== Segment start ==
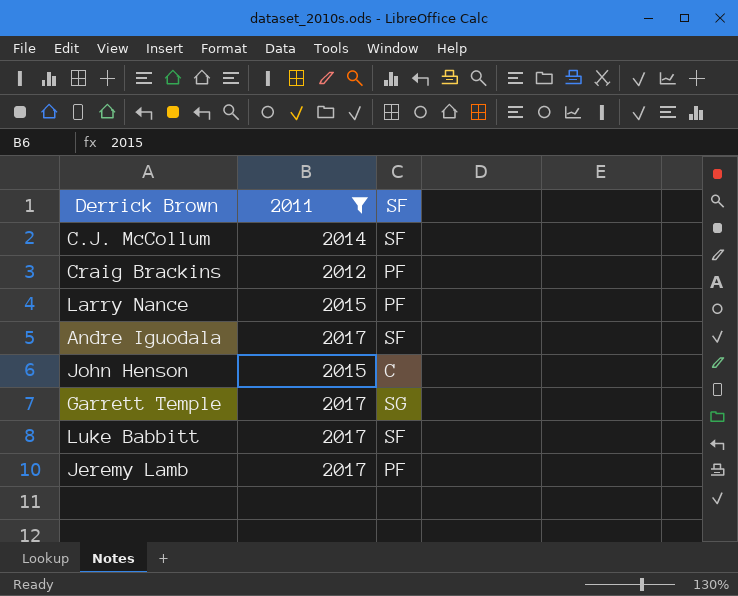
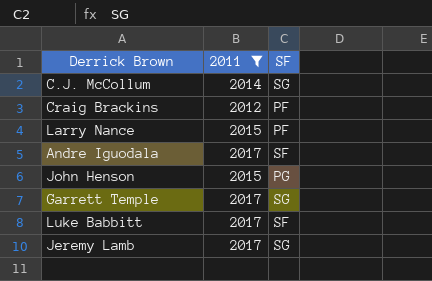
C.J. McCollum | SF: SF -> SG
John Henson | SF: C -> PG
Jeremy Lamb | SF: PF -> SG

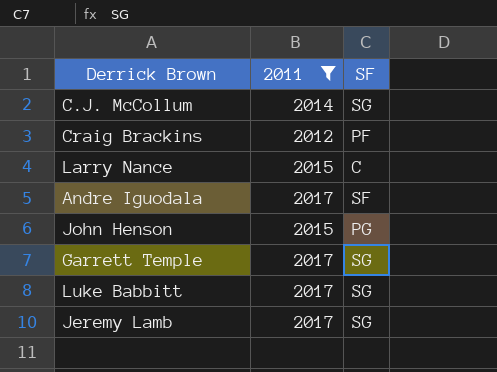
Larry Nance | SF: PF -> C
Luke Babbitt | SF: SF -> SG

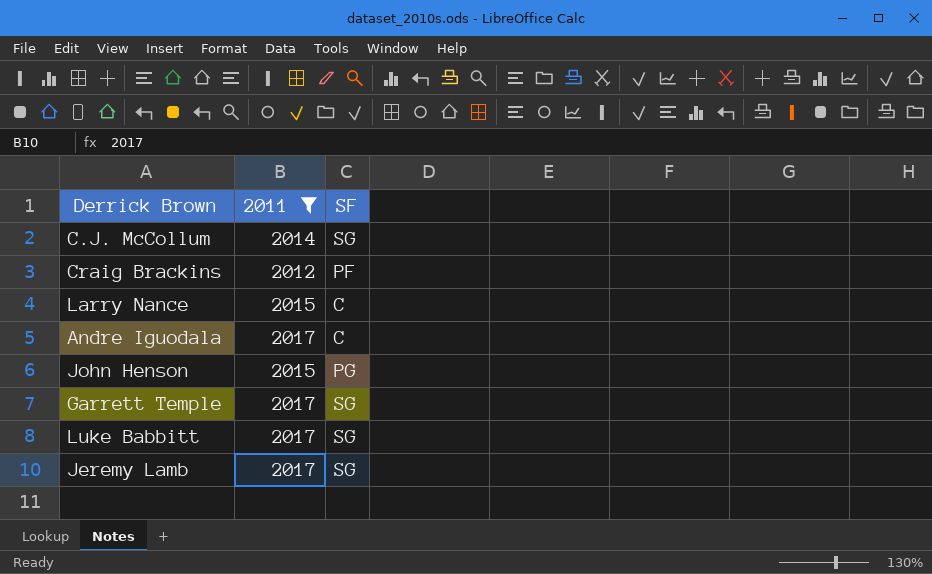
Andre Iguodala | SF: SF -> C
== Segment end ==
== Segment start ==
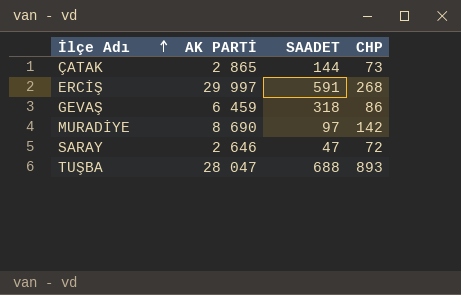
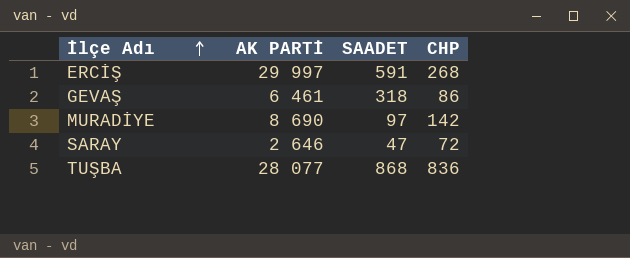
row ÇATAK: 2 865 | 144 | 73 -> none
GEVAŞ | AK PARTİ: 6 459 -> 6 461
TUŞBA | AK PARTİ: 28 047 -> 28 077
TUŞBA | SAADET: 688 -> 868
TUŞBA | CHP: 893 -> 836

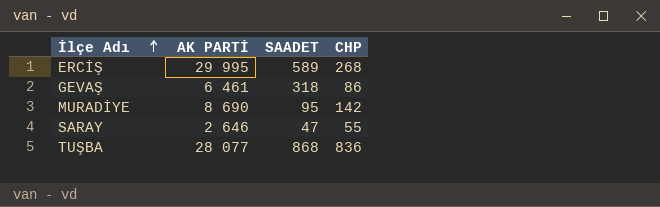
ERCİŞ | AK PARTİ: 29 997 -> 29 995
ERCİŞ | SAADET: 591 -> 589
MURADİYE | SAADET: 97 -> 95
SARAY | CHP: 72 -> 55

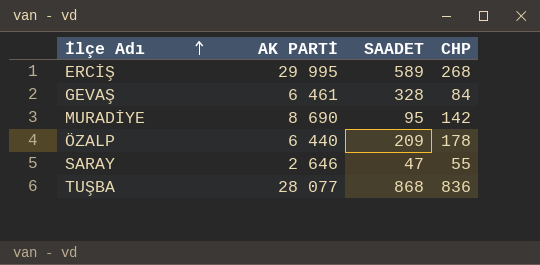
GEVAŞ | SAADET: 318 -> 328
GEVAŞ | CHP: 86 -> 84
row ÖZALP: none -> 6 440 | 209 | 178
== Segment end ==
== Segment start ==
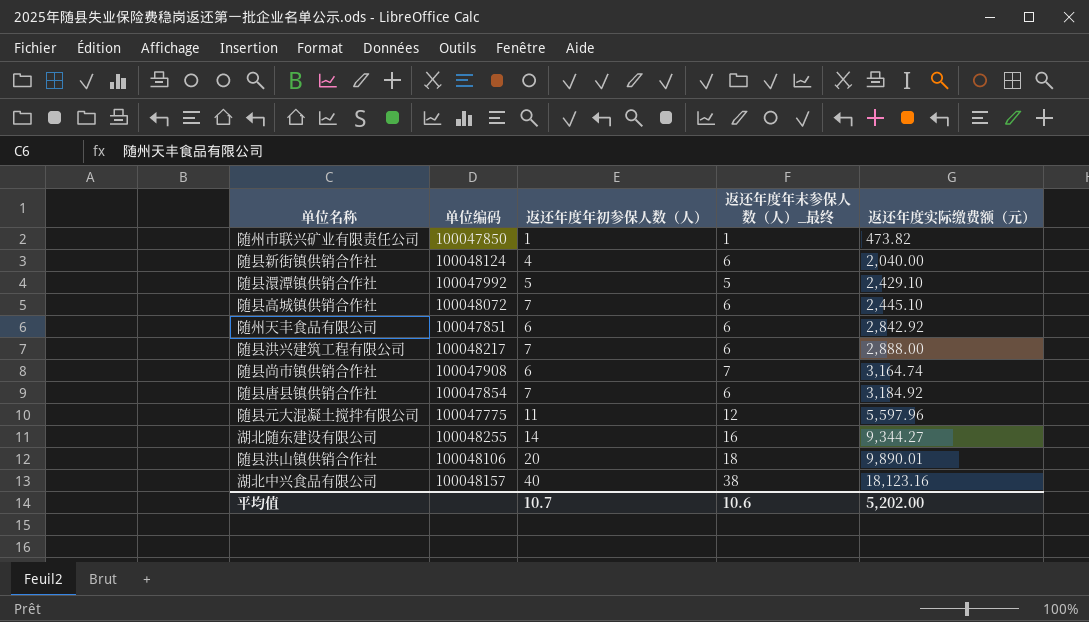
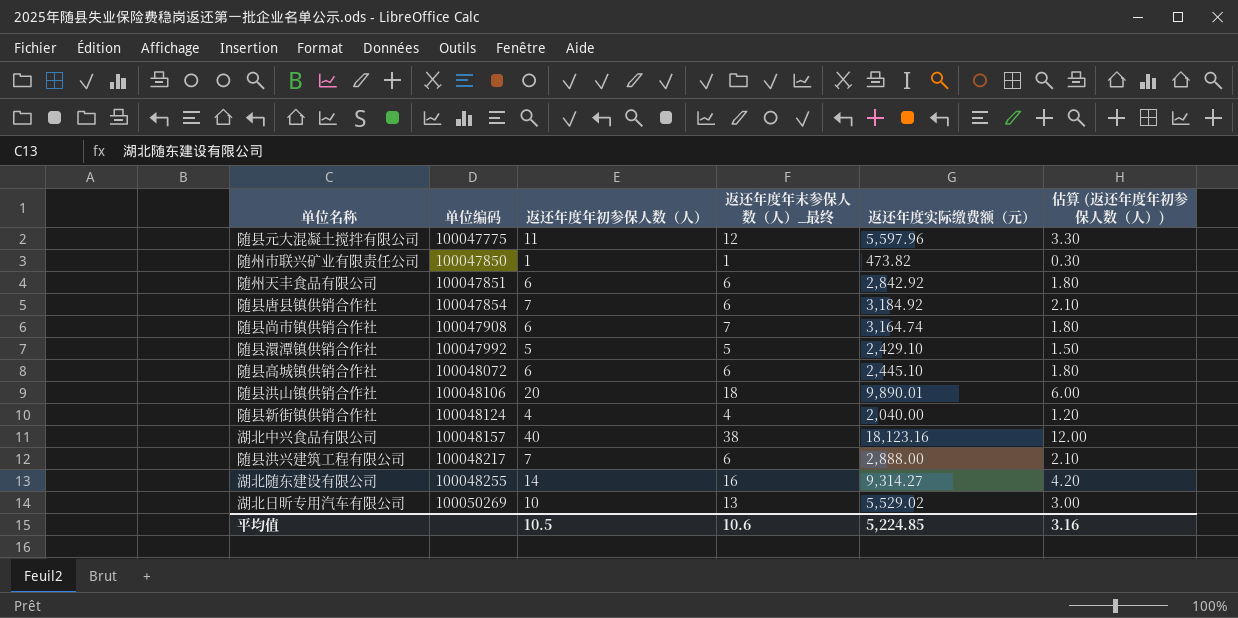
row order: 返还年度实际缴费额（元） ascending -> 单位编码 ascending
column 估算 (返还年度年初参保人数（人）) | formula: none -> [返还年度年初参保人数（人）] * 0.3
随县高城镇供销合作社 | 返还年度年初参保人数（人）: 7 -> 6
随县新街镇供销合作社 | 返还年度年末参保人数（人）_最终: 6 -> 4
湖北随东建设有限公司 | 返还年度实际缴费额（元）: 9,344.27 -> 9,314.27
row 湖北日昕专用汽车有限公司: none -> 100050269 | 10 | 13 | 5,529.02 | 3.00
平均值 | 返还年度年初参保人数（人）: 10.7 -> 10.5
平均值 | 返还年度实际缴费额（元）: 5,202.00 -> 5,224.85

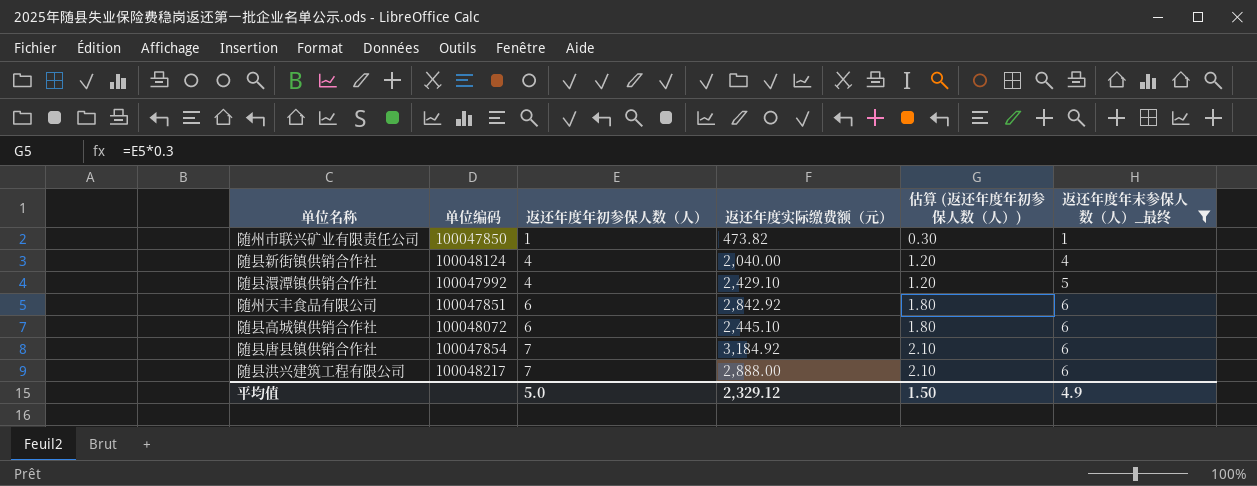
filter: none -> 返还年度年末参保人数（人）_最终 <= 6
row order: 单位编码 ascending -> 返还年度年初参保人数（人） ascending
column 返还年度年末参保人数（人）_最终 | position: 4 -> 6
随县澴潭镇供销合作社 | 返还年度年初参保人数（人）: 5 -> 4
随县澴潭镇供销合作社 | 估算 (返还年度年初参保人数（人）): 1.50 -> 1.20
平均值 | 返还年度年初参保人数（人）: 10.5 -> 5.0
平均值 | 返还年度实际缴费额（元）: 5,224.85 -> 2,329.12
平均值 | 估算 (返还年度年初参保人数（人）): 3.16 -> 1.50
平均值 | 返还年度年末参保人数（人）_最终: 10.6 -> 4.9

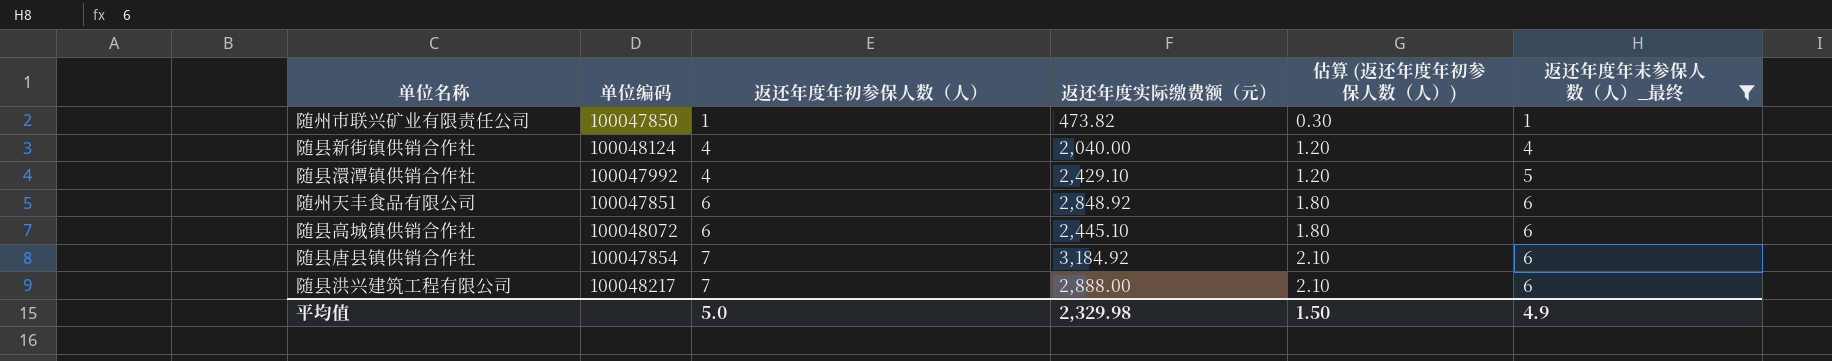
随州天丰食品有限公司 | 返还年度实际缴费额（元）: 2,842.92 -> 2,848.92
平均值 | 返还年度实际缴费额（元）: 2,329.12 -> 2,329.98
== Segment end ==
THE TASK
Restate the lines above from the one containing "C.J. McCollum | SF: SF -> SG" through the one containing "Andre Iguodala | SF: SF -> C", inclusive, exactly and without pictures.

EXERCISE RESPONSE
C.J. McCollum | SF: SF -> SG
John Henson | SF: C -> PG
Jeremy Lamb | SF: PF -> SG

Larry Nance | SF: PF -> C
Luke Babbitt | SF: SF -> SG

Andre Iguodala | SF: SF -> C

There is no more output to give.